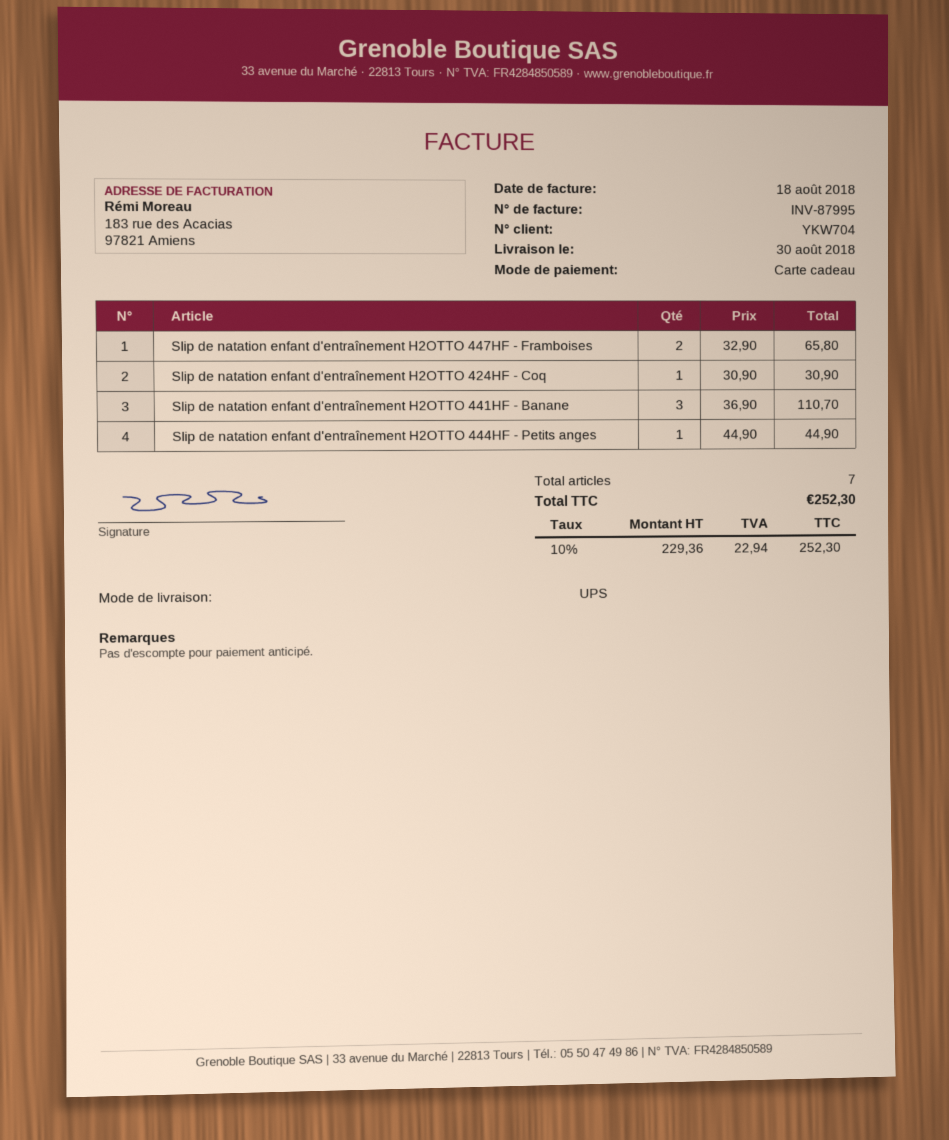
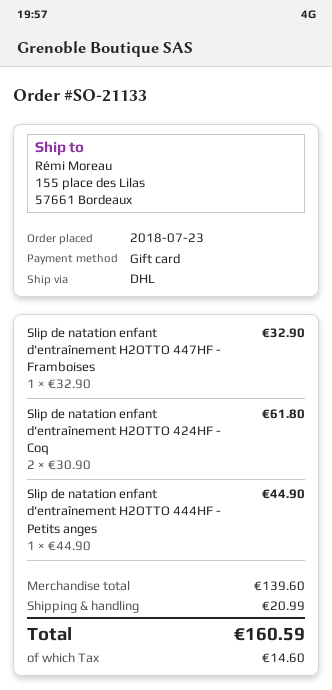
shipping method: UPS -> DHL
Slip de natation enfant d'entraînement H2OTTO 447HF - Framboises: 2 x 32.90 = 65.80 -> 1 x 32.90 = 32.90
Slip de natation enfant d'entraînement H2OTTO 424HF - Coq: 1 x 30.90 = 30.90 -> 2 x 30.90 = 61.80
Slip de natation enfant d'entraînement H2OTTO 441HF - Banane: 3 x 36.90 = 110.70 -> none
shipping: none -> 20.99
tax: 22.94 -> 14.60
total: 252.30 -> 160.59

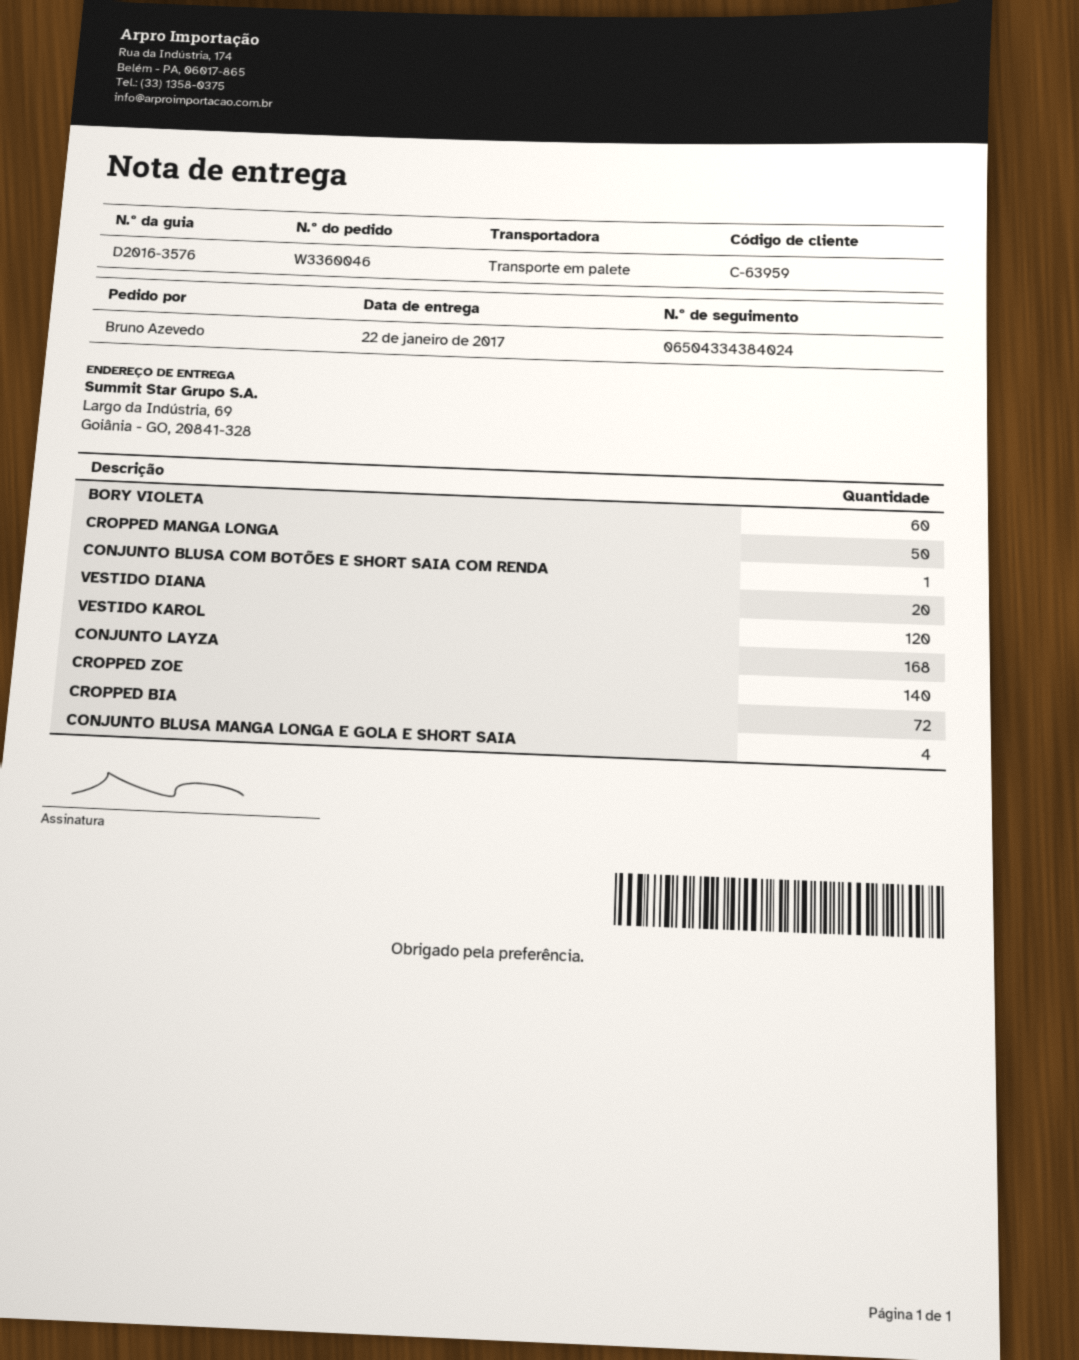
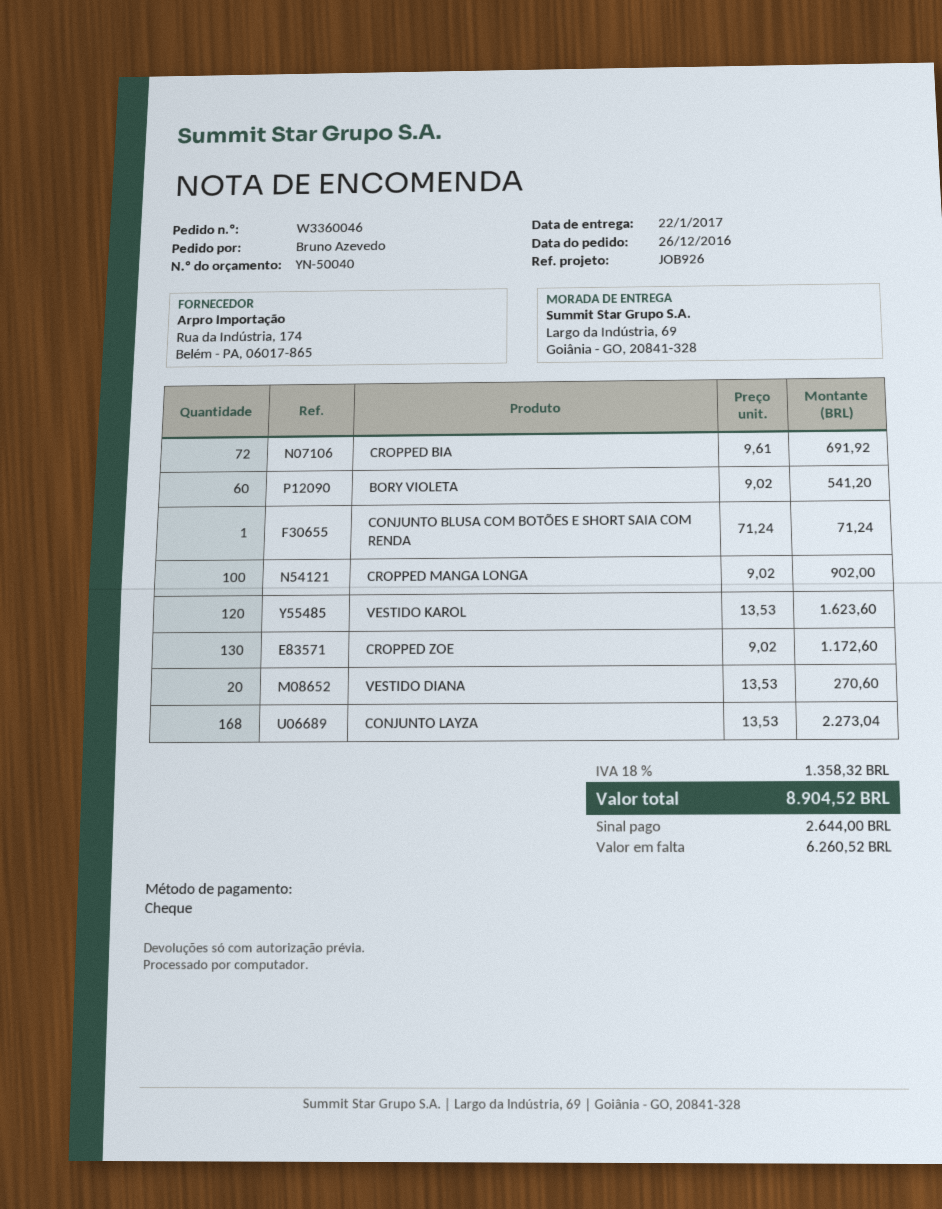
CROPPED MANGA LONGA: 50 -> 100
CROPPED ZOE: 140 -> 130
CONJUNTO BLUSA MANGA LONGA E GOLA E SHORT SAIA: 4 -> none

To do: The word "entraînement" appears on some lines of the data above; count those lines and return only the number.

Expected output: 3